La pression de plaire à tout le monde dans des postes de direction peut diluer l'efficacité, selon une analyse de Fast Company. Les cadres supérieurs sont fréquemment confrontés à des situations où des décisions difficiles, comme le recrutement interne de talents, peuvent susciter le mécontentement, soulignant la tension fondamentale entre être apprécié et être efficace.
De nombreux dirigeants craignent de contrarier leurs subordonnés ou leurs collègues seniors, redoutant des évaluations négatives ou des critiques publiques. Bien que la recherche suggère que les craintes de réactions généralisées des employés pourraient être exagérées, la perception interne du risque peut conduire à un style de leadership plus prudent et moins percutant. Cette "gentillesse" peut involontairement empêcher des conversations et des décisions nécessaires, bien que difficiles.
Cette évitement a un coût. Les dirigeants qui privilégient l'évitement des conflits peuvent être perçus comme moins décisifs et peuvent involontairement étouffer l'innovation. De telles tendances peuvent épuiser les dirigeants et affaiblir les organisations en favorisant l'harmonie de groupe au détriment de la remise en question constructive, conduisant à l'autocensure et à des occasions manquées d'amélioration.
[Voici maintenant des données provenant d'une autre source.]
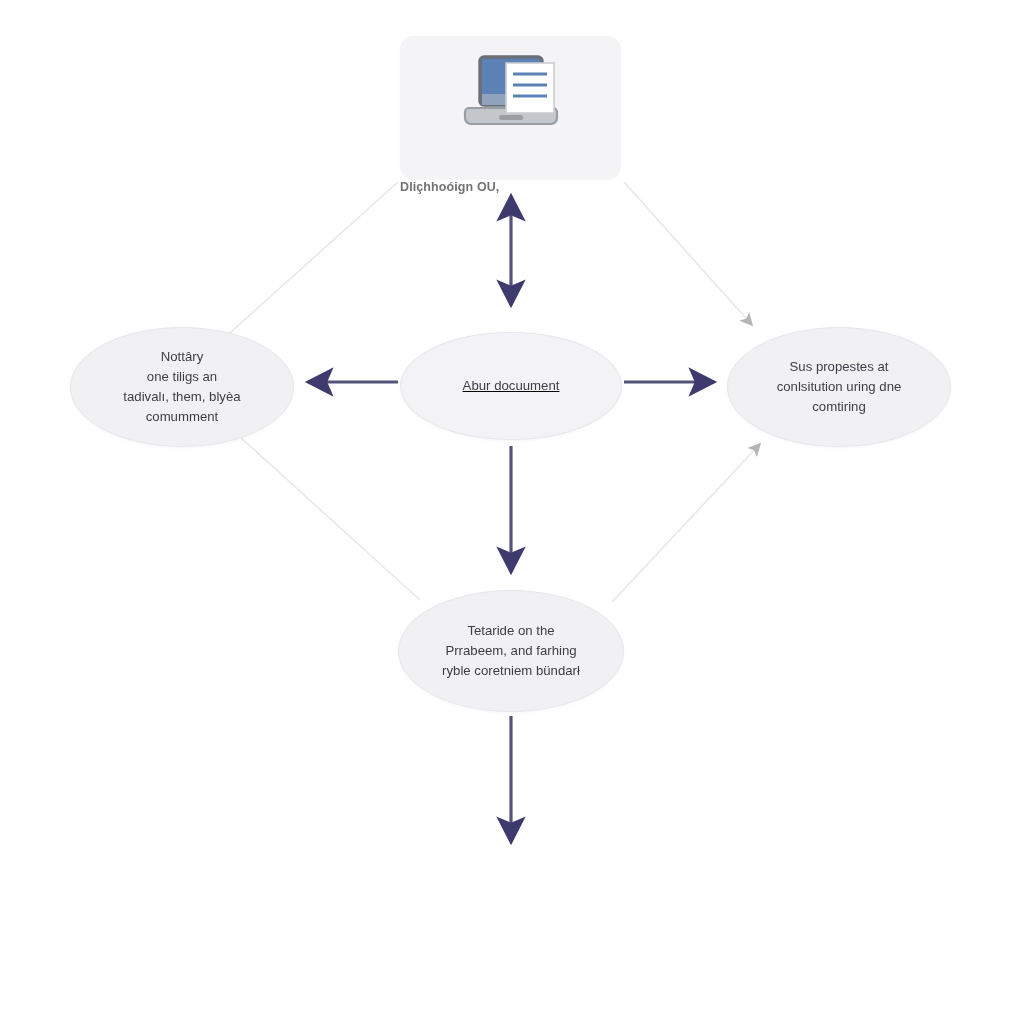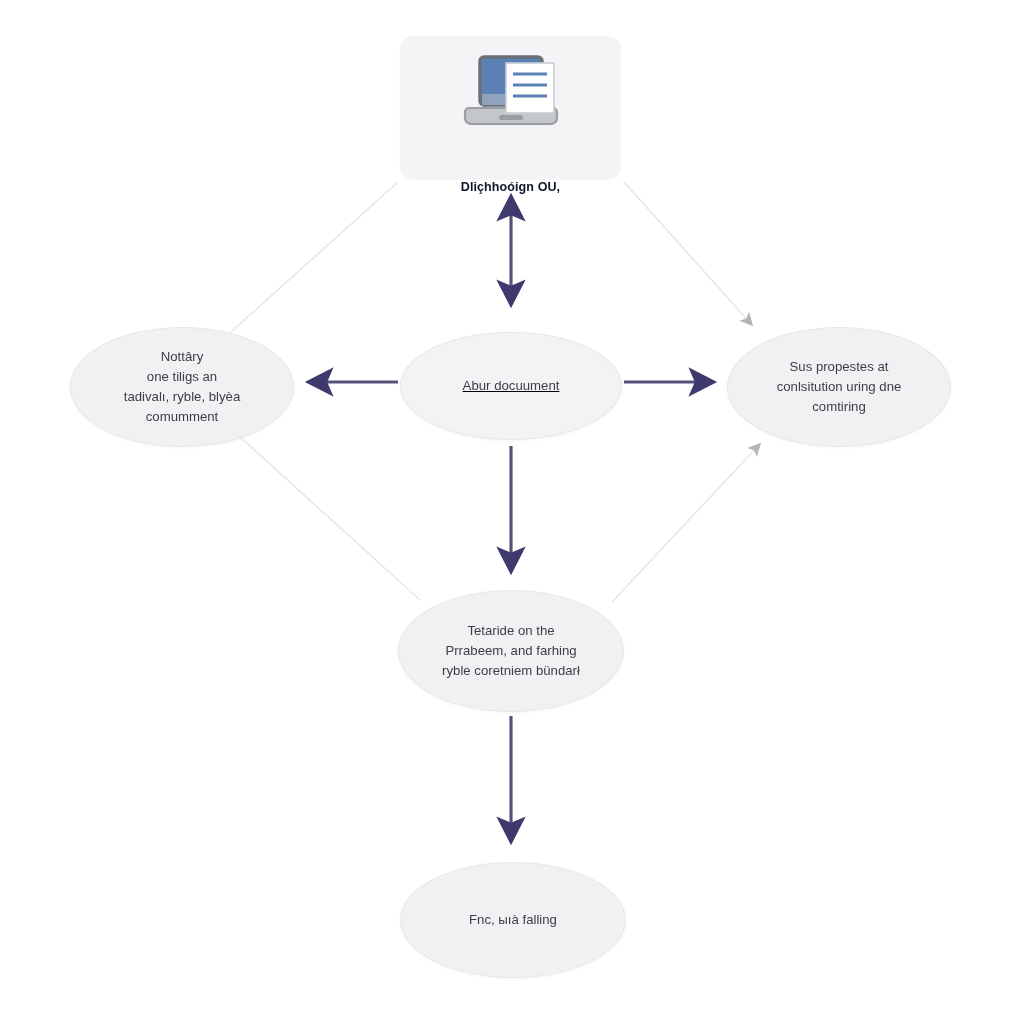--- a/index.html
+++ b/index.html
@@ -44,24 +44,24 @@
     top: 18px;
     transform: translateX(-50%);
     width: 104px;
     height: 82px;
   }
   .card-label {
     position: absolute;
     left: 0;
     right: 0;
     top: 144px;
-    text-align: center;
+    text-align: left;
     font-size: 12.5px;
     font-weight: bold;
-    color: #0f172a;
+    color: #737373;
     letter-spacing: 0.1px;
   }
 
   
   .node {
     position: absolute;
     border-radius: 50%;
     background: #f1f1f4;
     border: 1px solid #e7e7ec;
     box-shadow: 0 1px 3px rgba(110,110,135,0.06);
@@ -140,37 +140,34 @@
         <line x1="54" y1="31" x2="88" y2="31"></line>
         <line x1="54" y1="42" x2="88" y2="42"></line>
       </g>
     </svg>
     <div class="card-label">Dliçhhoóign OU,</div>
   </div>
 
   <div class="node node-left">
     <div class="node-text">Nottâry
 one tiligs an
-tadivalı, ryble, blyèa
+tadivalı, them, blyèa
 comumment</div>
   </div>
 
   <div class="node node-center">
     <div class="node-text">Abur docuument</div>
   </div>
 
   <div class="node node-right">
     <div class="node-text">Sus propestes at
 conlsitution uring dne
 comtiring</div>
   </div>
 
   <div class="node node-process">
     <div class="node-text">Tetaride on the
 Prrabeem, and farhing
 ryble coretniem bündarł</div>
   </div>
 
-  <div class="node node-end">
-    <div class="node-text">Fnc, ыıà falling</div>
-  </div>
 
 </div>
 
 </body></html>

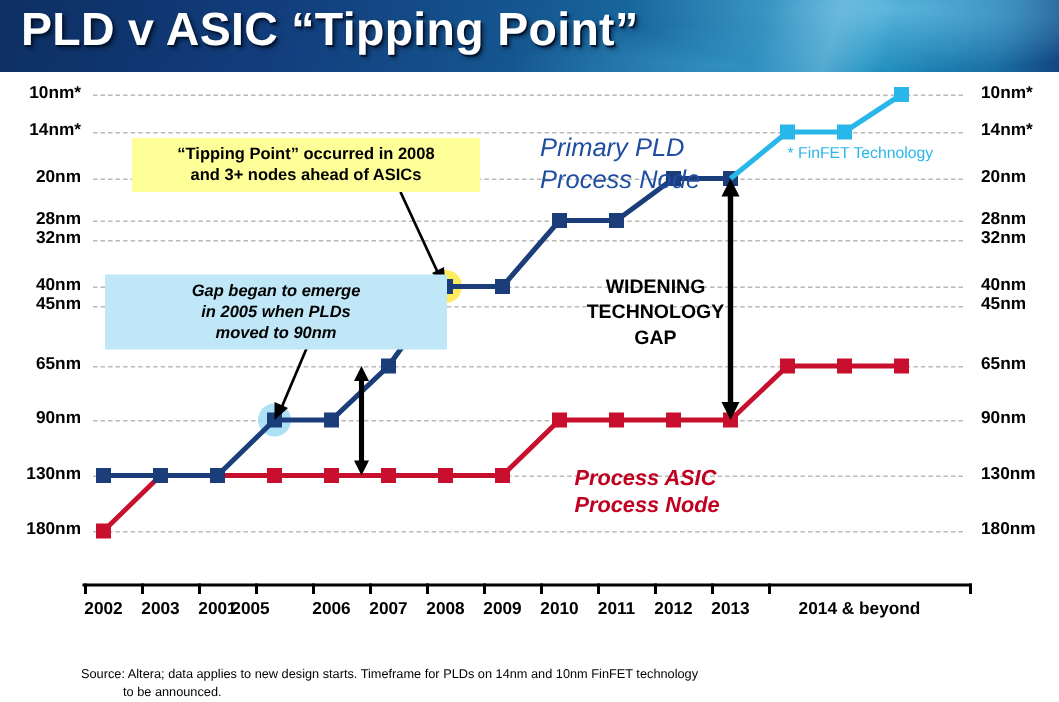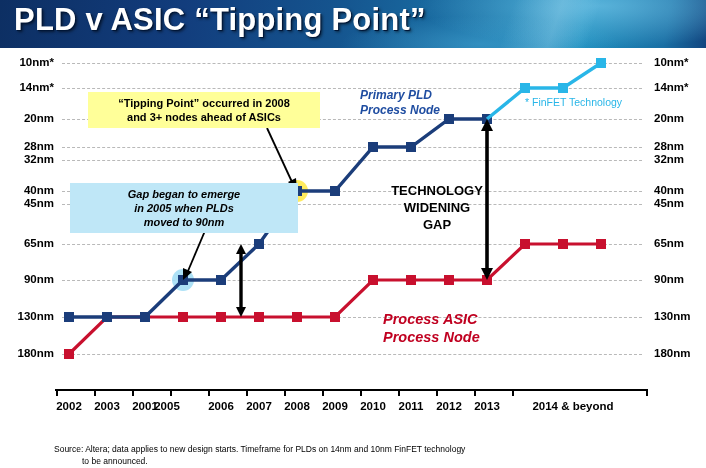--- a/index.html
+++ b/index.html
@@ -65,21 +65,21 @@
   }
   #callout-tipping{
     left:88px;top:92px;width:250px;background:#ffff99;font-style:normal;
   }
   #callout-gap{
     left:70px;top:183px;width:212px;background:#bfe7f7;font-style:italic;
   }
 
   
   #label-pld{
-    position:absolute;left:360px;top:88px;font-size:12px;font-weight:bold;
+    position:absolute;left:360px;top:88px;font-size:17px;font-weight:normal;
     font-style:italic;color:#1f4da1;line-height:1.25;white-space:nowrap;
   }
   #label-asic{
     position:absolute;left:383px;top:310px;font-size:14.5px;font-weight:bold;
     font-style:italic;color:#c00020;line-height:1.25;white-space:nowrap;
   }
   #label-gapmid{
     position:absolute;left:372px;top:183px;width:130px;text-align:center;
     font-size:13px;font-weight:bold;color:#000;line-height:1.3;
   }
@@ -220,22 +220,22 @@
     <div>Primary PLD</div>
     <div>Process Node</div>
   </div>
 
   <div id="label-asic" style="position:absolute;left:321px;top:254px;">
     <div>Process ASIC</div>
     <div>Process Node</div>
   </div>
 
   <div id="label-gapmid" style="position:absolute;left:310px;top:127px;">
+    <div>WIDENING</div>
     <div>TECHNOLOGY</div>
-    <div>WIDENING</div>
     <div>GAP</div>
   </div>
 
   <div id="label-finfet" style="position:absolute;left:463px;top:40px;">* FinFET Technology</div>
 
   <div class="callout" id="callout-tipping" style="position:absolute;left:26px;top:36px;width:232px;">
     <div>“Tipping Point” occurred in 2008</div>
     <div>and 3+ nodes ahead of ASICs</div>
   </div>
Pour naviguer dans cette situation, Fast Company suggère aux dirigeants d'identifier leurs valeurs fondamentales et leurs non-négociables. Comprendre ce pour quoi l'on est prêt à être critiqué, et clarifier une mission de leadership, permet une prise de décision plus authentique et percutante, même face à des pressions externes ou des conseils bien intentionnés mais erronés. Cette approche favorise une direction claire, priorisant les besoins de l'organisation plutôt que l'approbation universelle.